The major issue I have with the metaphor is the way it is commonly preached — from an individualist perspective. But Paul does not apply the metaphor to single persons. This is not a call to individual spiritual bravery, an exhortation to individual Christians to become “prayer warriors” (a term often used in sermons based on this passage). Paul very clearly and very pointedly (in the original Greek, anyway) uses the plural “you,” not the singular. The metaphor does not apply to individual believers; it applies to the church as a whole. This is not a description of a singular prayer warrior; it is a portrait of the community of the church, the church militant.

The individualist preaching of this passage, in addition to disregarding the plural “you,” also ignores the passage’s context. The letter to the Ephesians is a treatise on the nature of the church as community. The military armaments metaphor is simply one of several which treat the church as a corporate entity.

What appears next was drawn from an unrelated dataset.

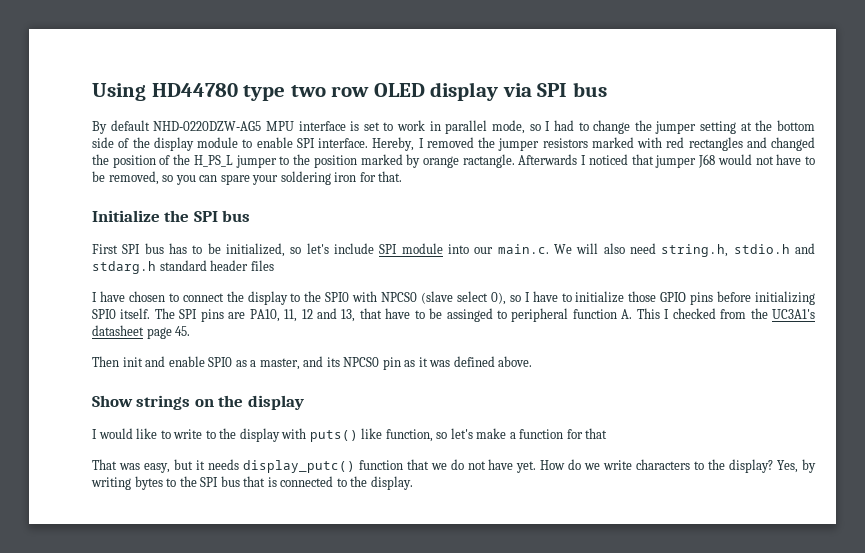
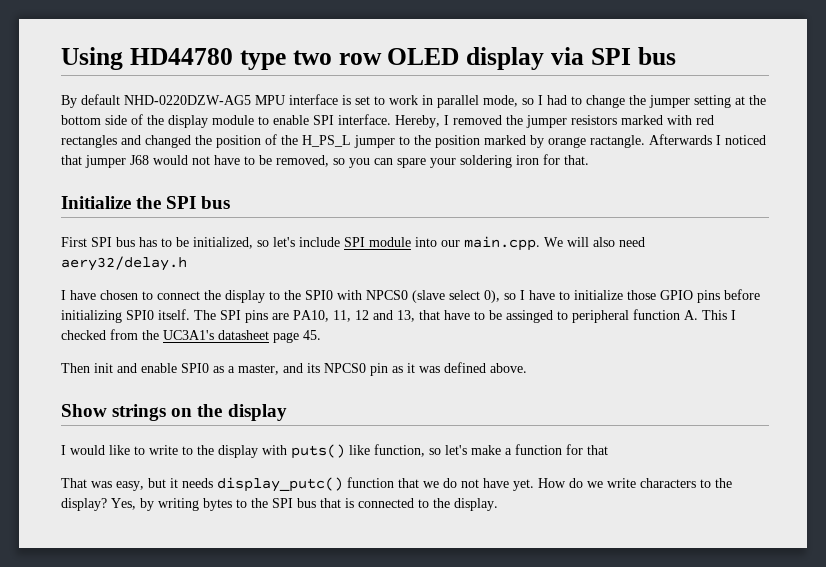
[497,244,549,254] main.c. -> [464,236,540,251] main.cpp.
[661,243,815,257] [92,260,274,274] string.h, stdio.h and stdarg.h standard header files -> [61,256,187,271] aery32/delay.h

This is the epistle in which we find three other prominent Pauline metaphors: the church as the body of Christ (1:22-23), the church as a spiritual building (2:19-21), and the church as the bride of Christ (5:25-32). Paul’s concern in the letter to the Ephesian church is the church, not the individual believer.

So all this talk of the armaments and armor of warfare is not for the singular Christian. It is for the entire community, the church envisioned as a cosmic warrior. To treat it in the usual individualistic way betrays both the text and, I believe, the service of real warriors, the soldiers who fought and sacrificed on Normandy’s beaches, in Europe’s fields, in Vietnam’s jungles, in Afghan’s rugged terrain, in Iraq’s deserts, and many, many other places. As important to our individual and corporate well-being as prayer is, it is not the same as risking life and limb in battle. Understanding this metaphor in an individualistic way draws that equation, and it’s wrong. Just wrong. Whatever a “prayer warrior” may be, he or she is not a soldier facing the grim reality of death, his or her own or that of the opposing soldier he or she may encounter.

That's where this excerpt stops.